Mozambique Argyrodes Dew-Drop Spider

Scientific classification
- Kingdom: Animalia
- Phylum: Arthropoda
- Subphylum: Chelicerata
- Class: Arachnida
- Order: Araneae
- Infraorder: Araneomorphae
- Family: Theridiidae
- Genus: Argyrodes
- Species: A. sextuberculosus
- Binomial name: Argyrodes sextuberculosus Strand, 1908
- Synonyms: Argyrodes cyclosiformis Strand, 1908 ;

= Argyrodes sextuberculosus =

- Authority: Strand, 1908

Species of spider

Argyrodes sextuberculosus is a species of spider in the family Theridiidae.
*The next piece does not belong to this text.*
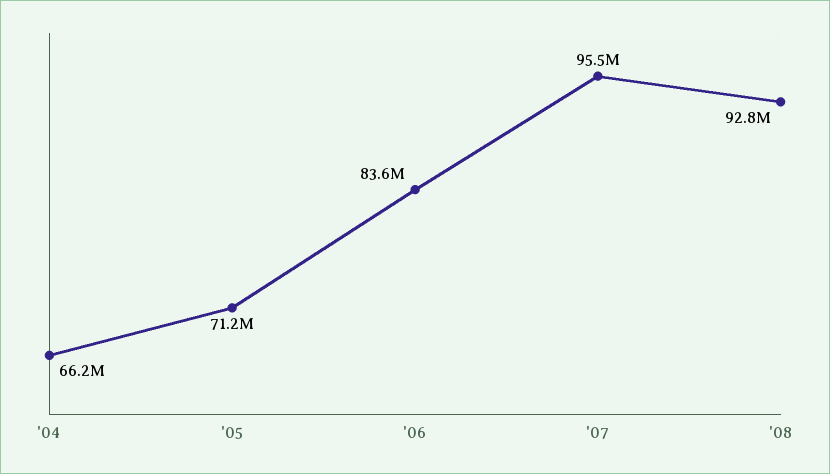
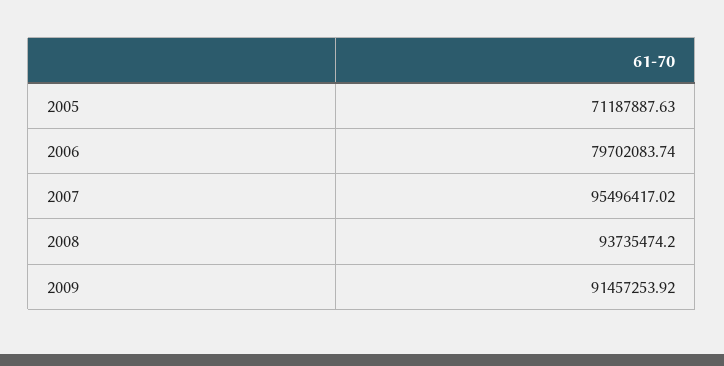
'04: 66200000 -> none
'06: 83600000 -> 79702083.74
'08: 92800000 -> 93735474.2
2009: none -> 91457253.92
It is commonly known as the Mozambique Argyrodes dew-drop spider.

==Distribution==
Argyrodes sextuberculosus is found in Mozambique, Madagascar, and South Africa.

In South Africa, this species is recorded from KwaZulu-Natal and Limpopo provinces. Locations include Tembe Elephant Park and Venetia Limpopo Valley Reserve.

==Habitat and ecology==
These spiders are kleptoparasites.

The species has been sampled at an altitude of 582 m.

==Conservation==
Argyrodes sextuberculosus is listed as Least Concern by the South African National Biodiversity Institute due to its wide global geographical range. This introduced species is still undersampled in South Africa. There are no known threats.

==Taxonomy==
Argyrodes sextuberculosus was described by Strand in 1908 from Mozambique. The species is known from both sexes.